(Dataset records)
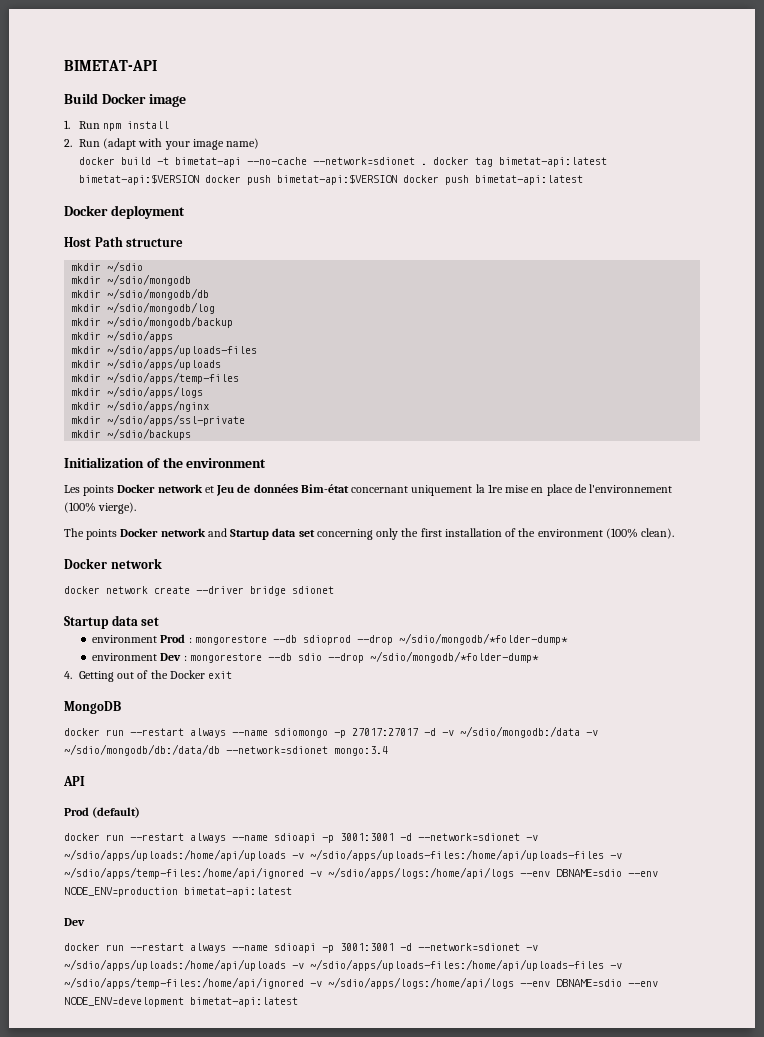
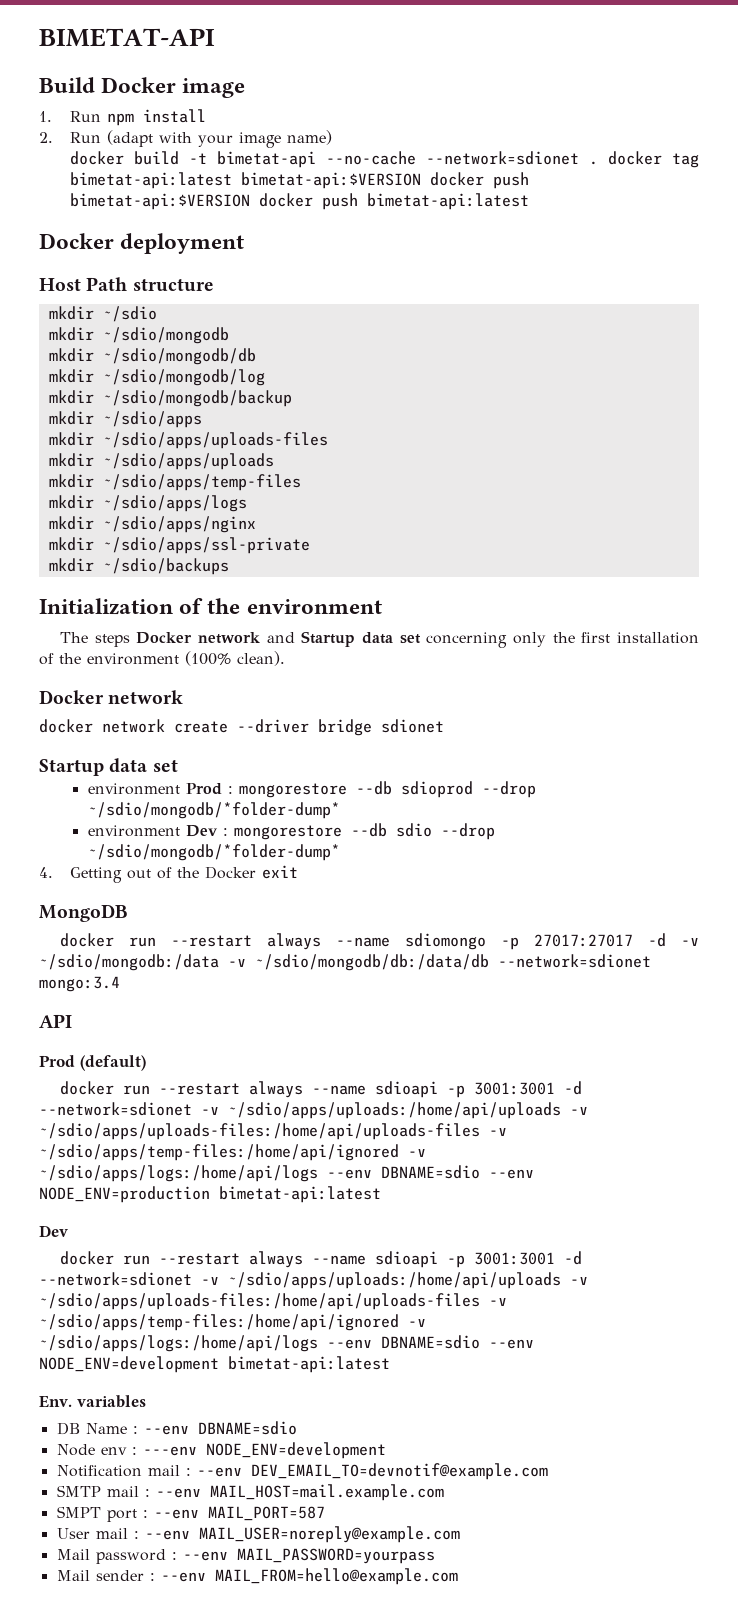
[64,484,673,496] [64,502,137,514] // Les points Docker network et Jeu de données Bim-état concernant uniquement la 1re mise en place de l'environnement (100% vierge). -> (382, 606) none
[86,529,118,540] points -> [94,634,130,647] steps
(298, 1002) none -> [39,1395,146,1408] [56,1421,297,1435] [56,1442,386,1459] [56,1463,548,1480] [56,1484,444,1501] [56,1506,325,1522] [56,1526,460,1543] [56,1548,435,1564] [56,1568,458,1585] // Env. variables // DB Name : --env DBNAME=sdio // Node env : ---env NODE_ENV=development // Notification mail : --env DEV_EMAIL_TO=devnotif@example.com // SMTP mail : --env MAIL_HOST=mail.example.com // SMPT port : --env MAIL_PORT=587 // User mail : --env MAIL_USER=noreply@example.com // Mail password : --env MAIL_PASSWORD=yourpass // Mail sender : --env MAIL_FROM=hello@example.com

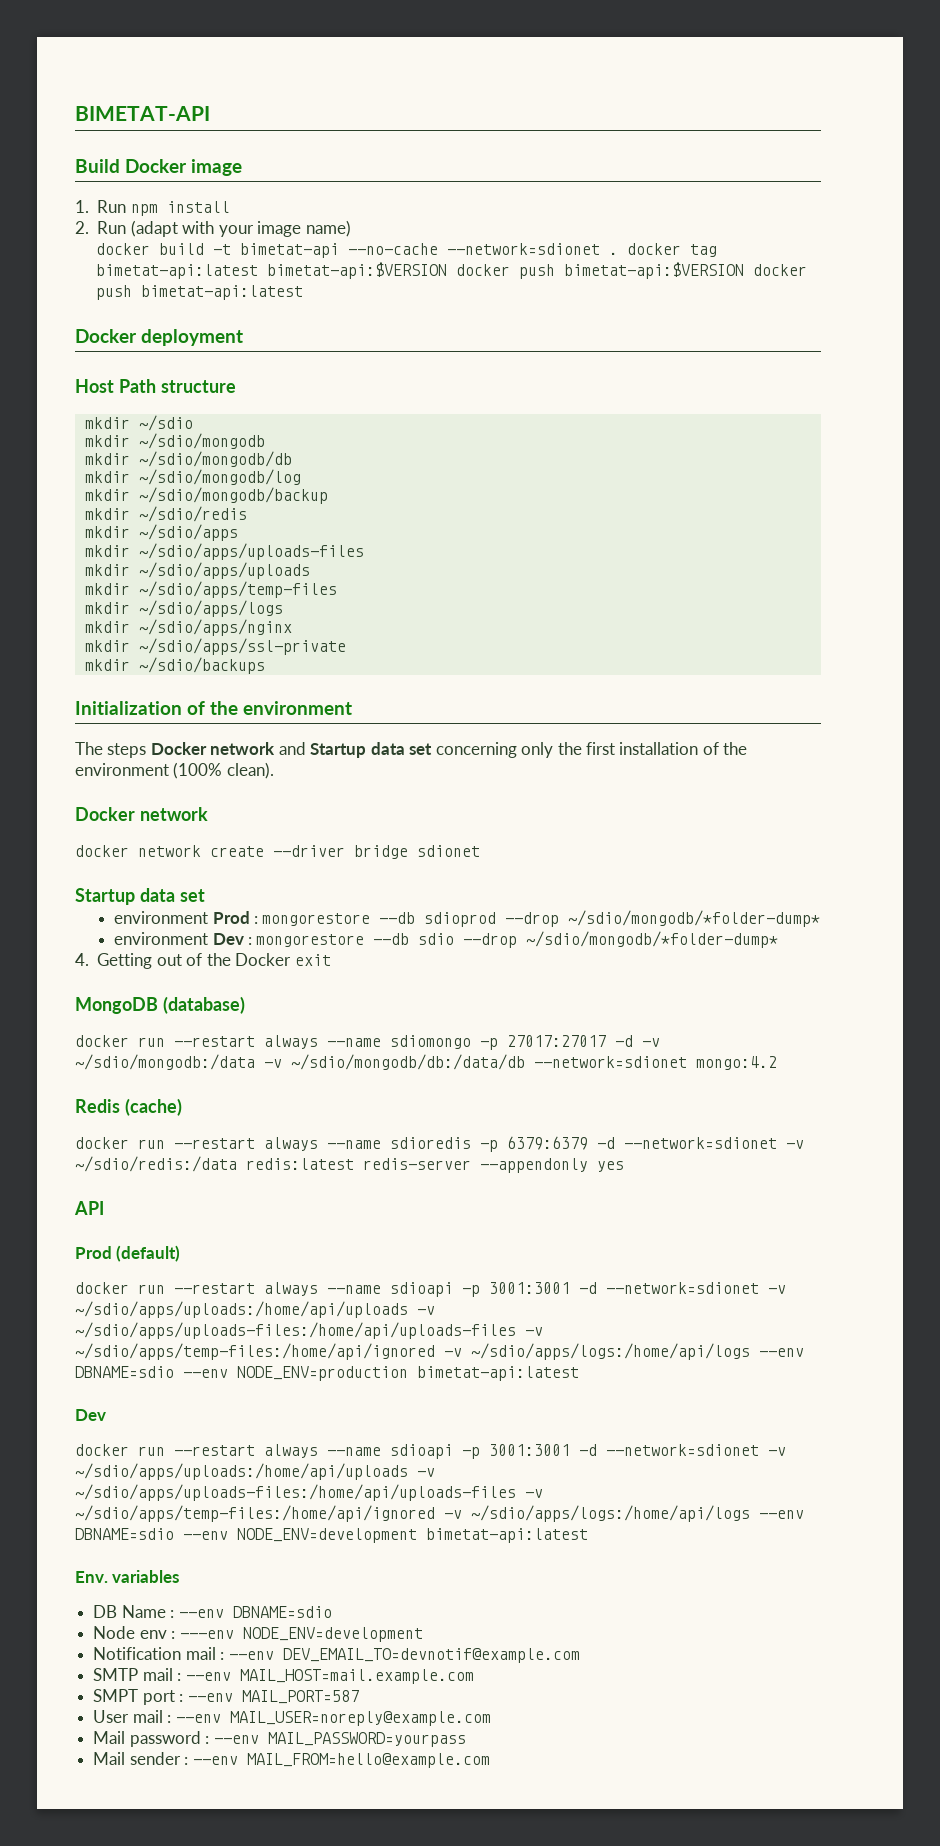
(292, 398) none -> [84,506,247,522] // mkdir ~/sdio/redis
(128, 913) none -> [162,996,245,1014] (database)
[39,976,120,992] mongo:3.4 -> [696,1056,777,1070] [75,1098,182,1116] [75,1136,804,1152] [75,1156,624,1173] mongo:4.2 // Redis (cache) // docker run --restart always --name sdioredis -p 6379:6379 -d --network=sdionet -v ~/sdio/redis:/data redis:latest redis-server --appendonly yes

Work item =>
Using the records above, report each line with the string "points".

Response to the exercise =>
[64,484,673,496] [64,502,137,514] // Les points Docker network et Jeu de données Bim-état concernant uniquement la 1re mise en place de l'environnement (100% vierge). -> (382, 606) none
[86,529,118,540] points -> [94,634,130,647] steps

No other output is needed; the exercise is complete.